8. Clean the Ice Maker
Wipe down any parts of the ice maker you weren’t able to remove earlier, including the ice bin area.
When you’re done with that, clean the ice dispenser chute. Wipe down every surface you can reach with a soapy cloth.
I wipe down the parts inside of the fridge first, then run my cloth through the chute a few times. Finally, wipe down the exterior areas.
9. Wipe Down Fridge and Freezer Interior
When you’re done cleaning the ice maker, scrub down the interior of the refrigerator and freezer, including the doors and seals.
Make sure you get any messes in the corners and crevices. A detailing brush, toothbrush, or toothpick can get the stuck-on gunk out.
If you have any stubborn smudgy spots on any plastic shelves, use the magic eraser to clean them off.
Check between the folds of the seal to make sure there isn’t any food or gunk trapped in there.
10. Put the Refrigerator Back in Place
If your drip pan is only accessible from the rear of the unit, clean and dry it and put it back in place.
Plug the refrigerator in and carefully push it back into place. Make sure you don’t pinch any cords, hoses, or coils.
11. Clean and Replace All Removable Pieces
Wash, rinse, and dry all of the detachable pieces you removed from the refrigerator, ice maker, and freezer.
Make sure you get under any seals or trim pieces and get all of the gunk out.
Grab your pictures and put all of the removable shelves, drawers, and remaining detachable pieces back in place.
12. Clean and Replace All of Your Food
Wipe down the outside and lids of all food containers and check the expiration dates as your putting them back in the refrigerator and freezer.
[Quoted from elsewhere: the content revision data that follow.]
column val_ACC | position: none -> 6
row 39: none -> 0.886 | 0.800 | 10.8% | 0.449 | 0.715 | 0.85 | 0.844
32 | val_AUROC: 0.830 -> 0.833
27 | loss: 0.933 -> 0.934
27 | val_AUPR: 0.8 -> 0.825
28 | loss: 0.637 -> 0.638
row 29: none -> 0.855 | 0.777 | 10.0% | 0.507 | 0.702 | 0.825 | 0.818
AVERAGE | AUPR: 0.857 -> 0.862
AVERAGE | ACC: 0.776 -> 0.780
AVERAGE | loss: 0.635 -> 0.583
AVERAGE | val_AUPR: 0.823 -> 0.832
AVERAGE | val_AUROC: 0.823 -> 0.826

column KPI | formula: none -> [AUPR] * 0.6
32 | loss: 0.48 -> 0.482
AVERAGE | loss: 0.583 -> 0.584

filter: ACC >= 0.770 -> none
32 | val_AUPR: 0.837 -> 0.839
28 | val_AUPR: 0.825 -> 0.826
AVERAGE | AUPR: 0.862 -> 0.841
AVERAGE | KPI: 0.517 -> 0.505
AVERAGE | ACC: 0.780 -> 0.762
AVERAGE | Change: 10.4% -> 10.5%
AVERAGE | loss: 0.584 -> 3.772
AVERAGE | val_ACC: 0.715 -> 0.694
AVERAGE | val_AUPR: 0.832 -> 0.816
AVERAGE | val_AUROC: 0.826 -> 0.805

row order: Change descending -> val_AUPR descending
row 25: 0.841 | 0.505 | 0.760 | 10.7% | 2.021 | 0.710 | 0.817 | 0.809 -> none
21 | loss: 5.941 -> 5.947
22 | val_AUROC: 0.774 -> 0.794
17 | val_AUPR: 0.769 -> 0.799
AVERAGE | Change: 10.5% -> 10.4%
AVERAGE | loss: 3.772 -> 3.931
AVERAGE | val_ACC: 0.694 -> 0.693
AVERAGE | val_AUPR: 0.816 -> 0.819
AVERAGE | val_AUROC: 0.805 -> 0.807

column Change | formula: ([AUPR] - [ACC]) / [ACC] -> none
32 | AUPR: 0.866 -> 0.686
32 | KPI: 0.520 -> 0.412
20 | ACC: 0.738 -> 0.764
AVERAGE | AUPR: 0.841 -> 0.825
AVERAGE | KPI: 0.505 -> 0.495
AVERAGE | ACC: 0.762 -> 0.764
Pay special attention to condiment containers. If the lids are really gunky, take them off and rinse them clean, then clean the threads or sealing edges of the container.
Pro Tip: wipe down interior of lids and threads of condiment containers before closing them up. This will eliminate those nasty food messes at the top of the jar or bottle.
13. Clean and Polish the Front of the Refrigerator
Spray cleaner on the door, handle, water dispenser, ice maker and control panel.
A magic eraser can be used to remove tough spots on enamel coatings, and a good stainless cleaner should be used on stainless steel appliances.
Remove hard water buildup on plastic components with a paste of hydrogen peroxide and baking soda, and a scrubby sponge.
14. Protect Your Door Seal
Once everything is back in the refrigerator and freezer, it’s a good idea to apply a little bit of petroleum jelly to the gaskets around the fridge door.
The lubrication helps them seal better and prevents them from becoming brittle and cracking. Brittle seals is one of the biggest reasons refrigerators start to fail and lose the ability to maintain acceptable temperatures.
Enjoy Your Freshly Cleaned Fridge
You can deep clean your fridge in about 45 minutes and should do it at least twice a year to keep it performing efficiently.
Remove all of your food items and detachable pieces to find all of the hidden food residues that are causing those terrible odors.
Pull the fridge out and clean behind to remove all of the dust and debris that hinder efficient operation. Do a little maintenance by lubricating the door seals.
Push the fridge back in place and try out some new organizing solutions as you put everything back in. Clean and polish the exterior, then step back and enjoy your hard work.